L’image chaude et tremblante, pleine de reflets et de moiteur, avec les surfaces glissantes et les flashs du soleil dans les petites flaques qui tâchent la surface brunâtre de la route, déjà visible sous les dernières couches de la sale neige de mi-avril. Je tourne ma tête et je suis avec mes yeux un avion qui croise le dôme au-dessus de moi. Son fuselage brillant, ses ailes fragiles tremblant dans l’air froid, il effectue un long saut d’un bâtiment à l’autre, tous les deux composés de briques d’apparence spongieuse et ornés de fenêtres de formes plutôt irrégulières, devant lesquelles se cachent les volumes, les objets, les personnes et l’omniprésente immobilité.
Je me dirige le long d’un petit ruisseau d’eau de fonte qui a commencé à s’accumuler au fond de sinueuses ornières dans la glace, creusées par des centaines de roues de voitures qui suivaient toujours le même trajet pendant les longues matinées et les également longues soirées d’hiver, indiscernables les unes des autres. Mon petit bateau en papier que j’ai construit lors du dernier cours à l’école en regardant par la fenêtre de la classe, se balance sur les vagues de la puissante et profonde rivière de Styx, dont le rôle joue le boueux courant qui emporte encore plein d’autres petits objets : les éclats de bois, les morceaux de journaux, les emballages décolorés et des déchets non identifiables, à moitié désintégrés sous la neige, honteusement cachés par l’hiver et maintenant dévoilés dans toute leur gloire printanière. Je le suis. Je fixe mes yeux sur un petit pixel, et je commence à tourner autour, en ramassant sur la bande magnétique de ma conscience, que j’avais par pur hasard mise en marche, tout ce que ma perception peut saisir.
Le balcon austère de l’immeuble à côté, les carreaux sur le mur, mal arrangés et par endroits brisés, le mouvement de petits cheveux blancs sur la poitrine d’un homme en maillot qui fume en s’appuyant sur le parapet.
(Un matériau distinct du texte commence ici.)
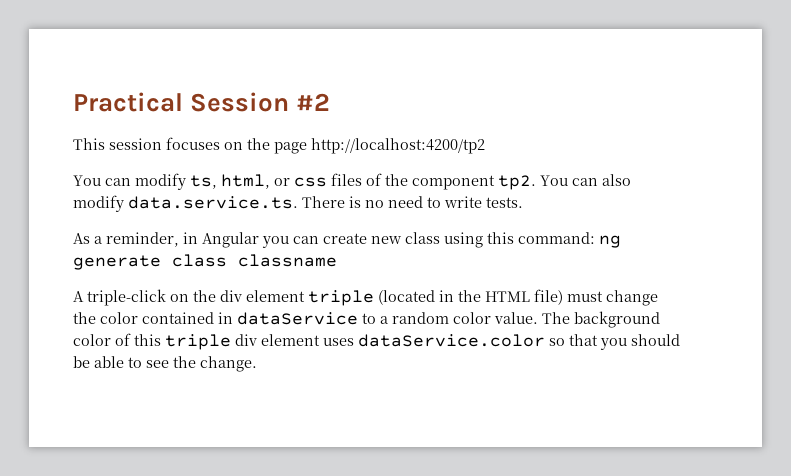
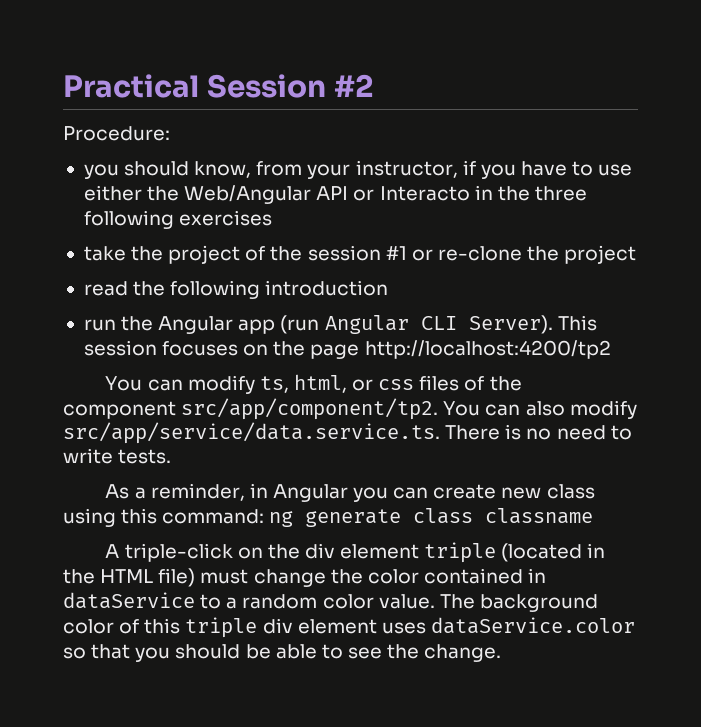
(331, 102) none -> [63,126,170,141] [83,160,633,179] [83,185,587,204] [83,210,273,229] [83,245,637,264] [83,280,389,299] [83,315,553,334] Procedure: // you should know, from your instructor, if you have to use either the Web/Angular API or Interacto in the three following exercises // take the project of the session #1 or re-clone the project // read the following introduction // run the Angular app (run Angular CLI Server).
[498,175,536,190] tp2. -> [181,398,439,420] src/app/component/tp2.
[128,196,298,209] data.service.ts. -> [63,422,440,444] src/app/service/data.service.ts.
Sa silhouette, qui s’entremêle avec celle de la paire de ski dont le temps est définitivement passé et celle du frigo qui ne fait plus de bruit ; le mouvement de son bras qui porte encore une taffe vers ses lèvres déjà arrondies afin de la recevoir et qui traverse l’azur pâle du ciel au même instant où la figure de l’avion, métallique et brillante, tremblant dans la vague de chaleur émanée du bout de cigarette, le traverse aussi, dans sa couche d’air 10,000 mètres plus haut. La bouffée de vent qui remue de nouveau ses cheveux et emporte les petites tranches de cendre, les éparpillant à travers le paysage.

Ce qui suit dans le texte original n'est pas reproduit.